I shot a hen canvasback the first year I went out to Nodak (2 years ago). Beautiful bird and she tasted great!


----------



## Lance Pardee (Oct 28, 2004)

We use to shoot alot of them here on the Mississippi. We don't get the numbers like we use to. And YES they do taste great.


----------



## just ducky (Apr 27, 2005)

take EM' close said:


> Anyone ever shot one? They are very rare around here!
> 
> Take EM' close - Rare?? We come to ND for a week each fall, and we see a lot of them in the areas we hunt. If you're hunting dry fields all of the time, I can understand because Cans eat aquatic vegetation. But I guess I assumed there were lots of them in ND. One pothole out there we hunt has lots of wild rice and freshwater shrimp (can't recall the technical name for those critters), and the place is full of Cans each year. We usually pick one day each year and specifically target Cans, Redheads, and Bluebills. Never seemed to hard to us out there. Are we just lucky in finding them where we hunt?


----------



## Leo Porcello (Jul 10, 2003)

just ducky said:


> take EM' close said:
> 
> 
> > Anyone ever shot one? They are very rare around here!
> ...


I have honestly only seen a few pairs in the spring and only saw 1 flock on a WPA during the season last year. It was my first fall so maybe that is not the norm but I did do a lot of traveling in most directions and figured I would see a lot more.


----------



## mallardhunter (May 15, 2004)

There is quite a few around, they just come down later in the season, and they are on bigger water ponds.


----------



## Water Swater (Oct 23, 2003)

I shot this one in Texas in 2003 and have two more in my freezer waiting to go on the wall from last season. This one was done by Roughrider Gamebirds it is also on his website in the gallery www.roughridergamebirds.com


----------



## just ducky (Apr 27, 2005)

I guess we just have a good spot for divers. Here are a couple of pics from our 2004 hunt. First one is me with our two man limit of mallards, redheads, and cans...you can see the belly of one can on the right. The second pic is from high above us showing our typical hook pattern to our dekes, which worked like a charm that day.

[siteimg]1862[/siteimg]

[siteimg]1863[/siteimg]


----------



## trigger2 (Dec 6, 2004)

we shoot quite a few on the upper miss. but the seasons ore messed up, so by the time the majority of the cans show up the season is closed.


----------



## just ducky (Apr 27, 2005)

trigger2 said:


> we shoot quite a few on the upper miss. but the seasons ore messed up, so by the time the majority of the cans show up the season is closed.

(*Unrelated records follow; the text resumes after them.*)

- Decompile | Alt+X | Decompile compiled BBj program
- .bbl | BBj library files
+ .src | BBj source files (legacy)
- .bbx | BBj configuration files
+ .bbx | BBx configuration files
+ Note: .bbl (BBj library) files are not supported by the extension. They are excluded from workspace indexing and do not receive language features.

Trigger2 - Same thing happens up here in Michigan. There are spots along the east side of the state where tons of Cans/Redheads flock up in late January/early February after the season ends. We have had a two day January hunt as part of our season here for several years now, which allows hunters to get at some of those late arrivers. But they get real thick after the hunting is all done.


----------



## trigger2 (Dec 6, 2004)

just ducky,
we get lots of cans, but they stay in the refuge all of the time. once can season is over it seems like they are everywhere. the can season is only a month long here. so when can season closes, you have to be careful because all of the other divers fly with the cans. gets pretty frusturating seeing 50 cans that you can't shoot land in the decoys.


----------



## just ducky (Apr 27, 2005)

Yep, we only had about a month on Cans too. But we have had that one January weekend for the last few years when they reopen the season for two days, and the bigger waters that don't freeze as fast can be real hot then.


----------



## SNOWSNBLUES (Oct 23, 2004)

trigger2 said:


> we shoot quite a few on the upper miss. but the seasons ore messed up, so by the time the majority of the cans show up the season is closed.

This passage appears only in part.